***** Recorded data *****

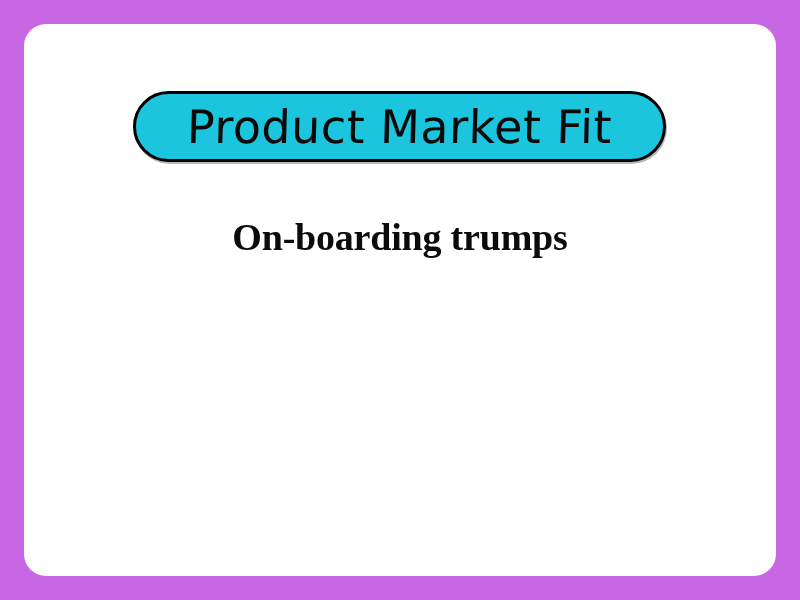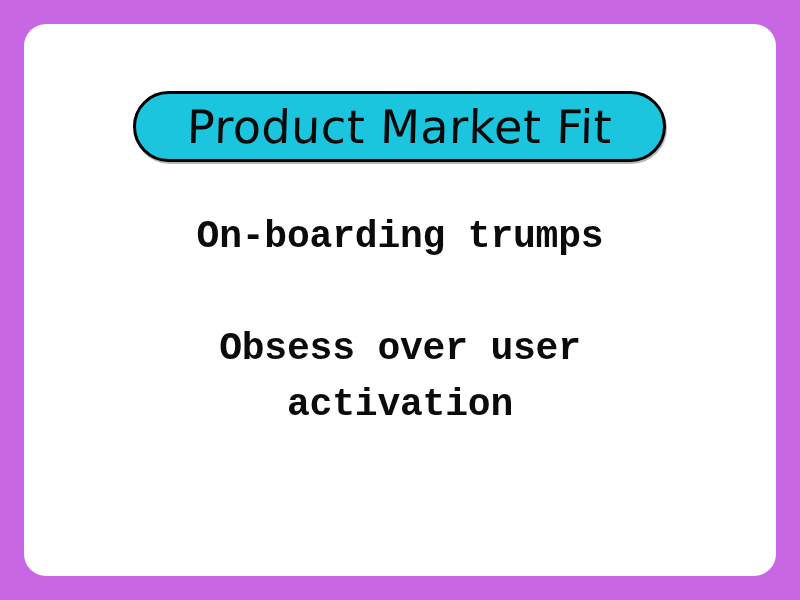--- a/index.html
+++ b/index.html
@@ -78,7 +78,7 @@
 
   .body-paragraph {
     margin: 0;
-    font-family: Liberation Mono, monospace;
+    font-family: Liberation Serif, serif;
     font-size: 38px;
     font-weight: 700;
     line-height: 1.48;

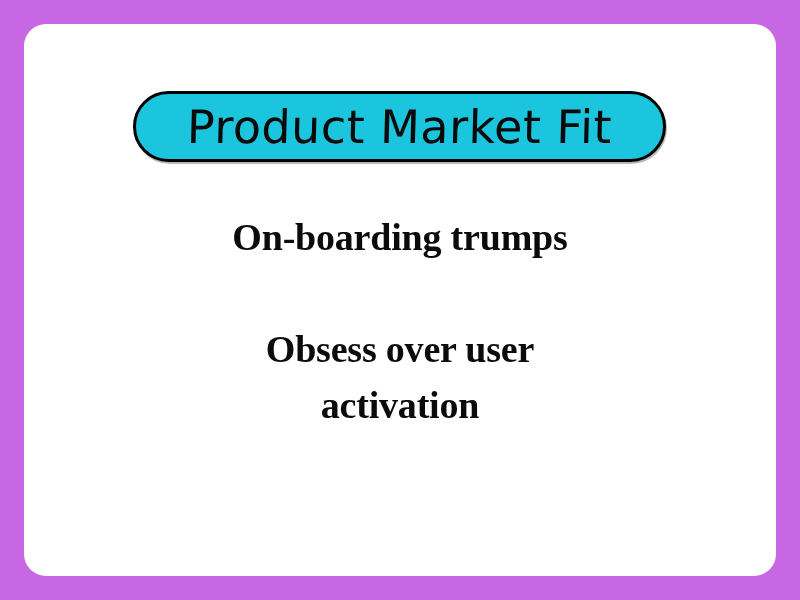--- a/index.html
+++ b/index.html
@@ -113,10 +113,6 @@
 
       <div class="paragraph-gap"></div>
 
-      <p class="body-paragraph" style="color: rgb(11, 11, 11);">
-        <span class="body-line">Obsess over user</span>
-        <span class="body-line">activation</span>
-      </p>
 
     </div>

*****

Problem details: The answer is every line of the data, exactly as written, with the pictures dropped.

Solved exercise:
--- a/index.html
+++ b/index.html
@@ -78,7 +78,7 @@
 
   .body-paragraph {
     margin: 0;
-    font-family: Liberation Mono, monospace;
+    font-family: Liberation Serif, serif;
     font-size: 38px;
     font-weight: 700;
     line-height: 1.48;

--- a/index.html
+++ b/index.html
@@ -113,10 +113,6 @@
 
       <div class="paragraph-gap"></div>
 
-      <p class="body-paragraph" style="color: rgb(11, 11, 11);">
-        <span class="body-line">Obsess over user</span>
-        <span class="body-line">activation</span>
-      </p>
 
     </div>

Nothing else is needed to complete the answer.